Noticed immediately the apparent increase in power and thought, "This'll do the trick" but to be honest have actually been less satisfied with the results from the new wand than the old Gaggia one with black plastic thingy on it.

If I had any problem with the old wand it was that it produced too much thick, cappucino style foam and I'd have to spoon it off before pouring to reveal plenty of nice silky microfoam underneath.

With the Rancillo one though, it's heating the milk much more quickly and I'm getting very little foam on top but the milk underneath is more like the consistency of, well... milk. I've also noticed it's a hell of alot noisier than the standard wand - as mentioned by another poster before. Am sure it's fitted correctly but how much should I be changing my technique to get a better result?

Any thints/tips from more experienced users out there?


----------



## synthet1k (Dec 17, 2011)

Few tips on this video you might want to have a look at. I think your technique would have to be tweaked slightly with you now having what they call a proper steamer on your Gaggia. They show you the results using both, hope it helps in some way.


----------



## bdt (Sep 13, 2011)

Cheers. Very helpful video. Explained why I was getting too much foam with the Gaggia wand too.

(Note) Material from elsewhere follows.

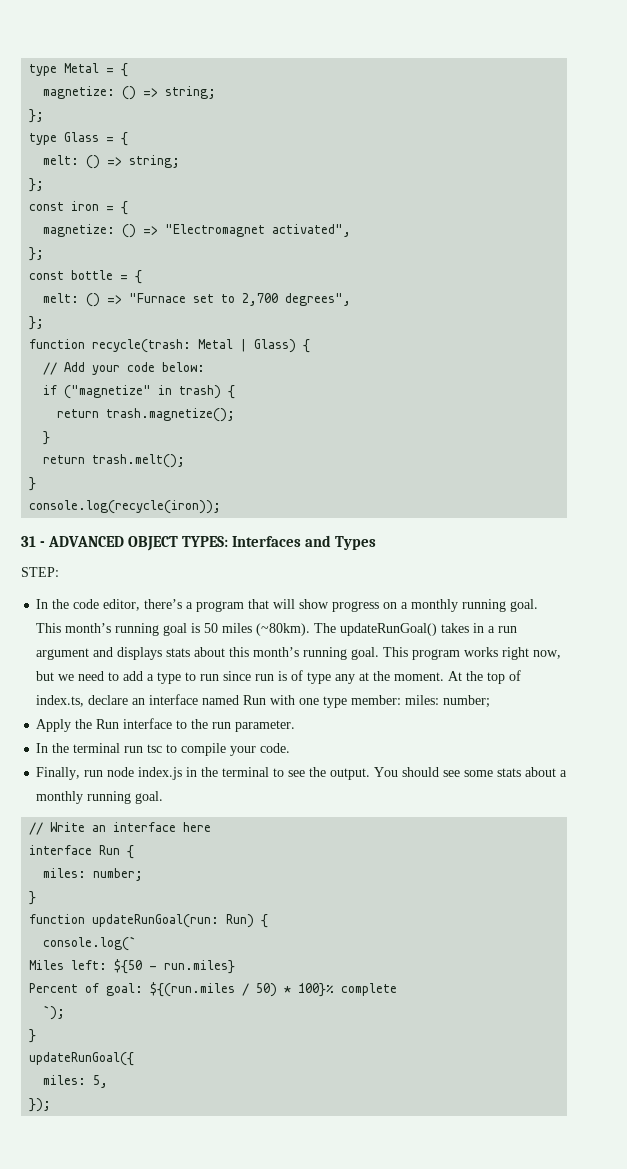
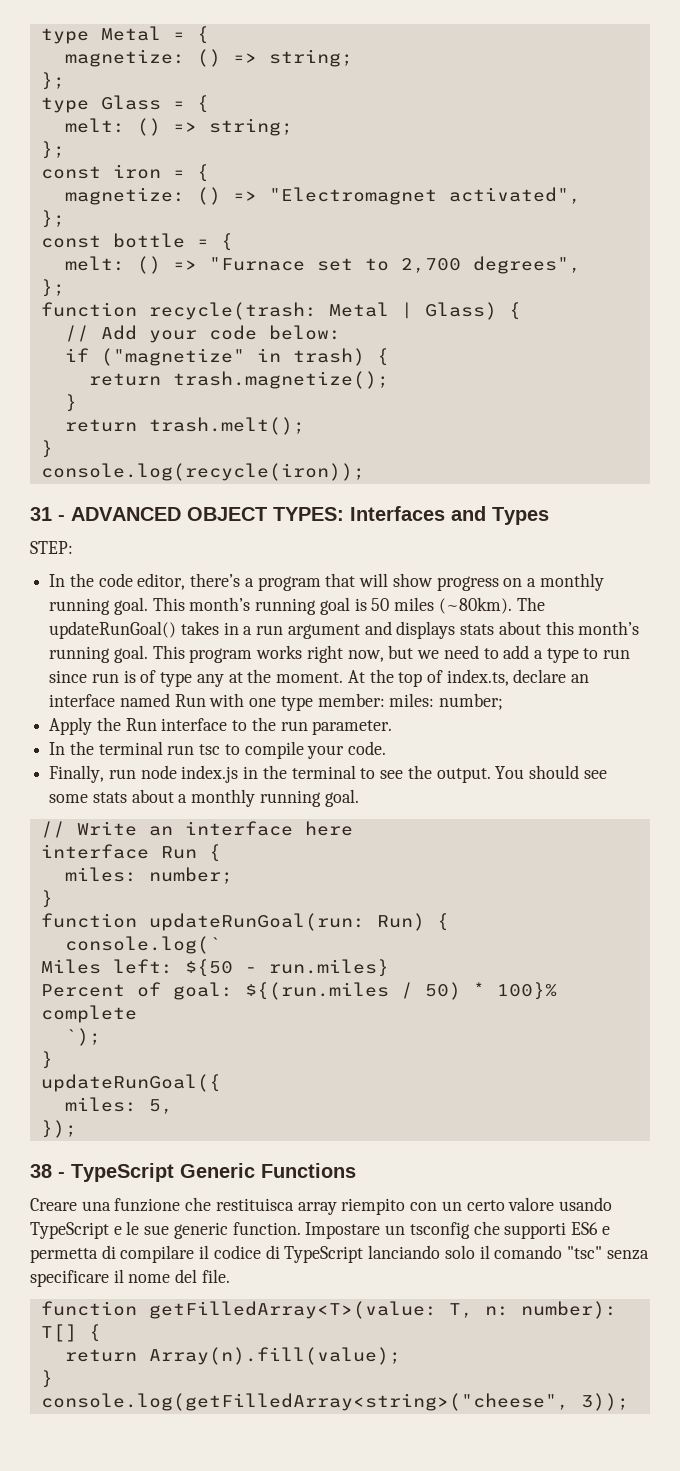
(52, 1105) none -> [30,1163,356,1182] [30,1197,612,1215] [30,1221,610,1239] [30,1245,649,1263] [30,1269,230,1287] [40,1301,617,1319] [40,1324,101,1342] [64,1347,401,1365] [40,1370,53,1388] [40,1393,629,1411] // 38 - TypeScript Generic Functions // Creare una funzione che restituisca array riempito con un certo valore usando TypeScript e le sue generic function. Impostare un tsconfig che supporti ES6 e permetta di compilare il codice di TypeScript lanciando solo il comando "tsc" senza specificare il nome del file. // function getFilledArray<T>(value: T, n: number): T[] { // return Array(n).fill(value); // } // console.log(getFilledArray<string>("cheese", 3));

One disadvantage of the Rancillo seems to be the angle it points at as, of course, her commercial machine gave her far more control over what angle she steams at but I was able to take the machine to the edge of the worktop and tilt the steamer back far enough to create a good vortex.


----------



## synthet1k (Dec 17, 2011)

Glad it helped. As she says an as I've been told by many people...practice practice practice when it comes to getting it right every time.


----------



## jimbow (Oct 13, 2011)

You can practice with water with a tiny drop of washing up liquid if you find you are getting through too much milk. Try searching on YouTube for Scott Rao Latte art - another useful video with lots of tips.


----------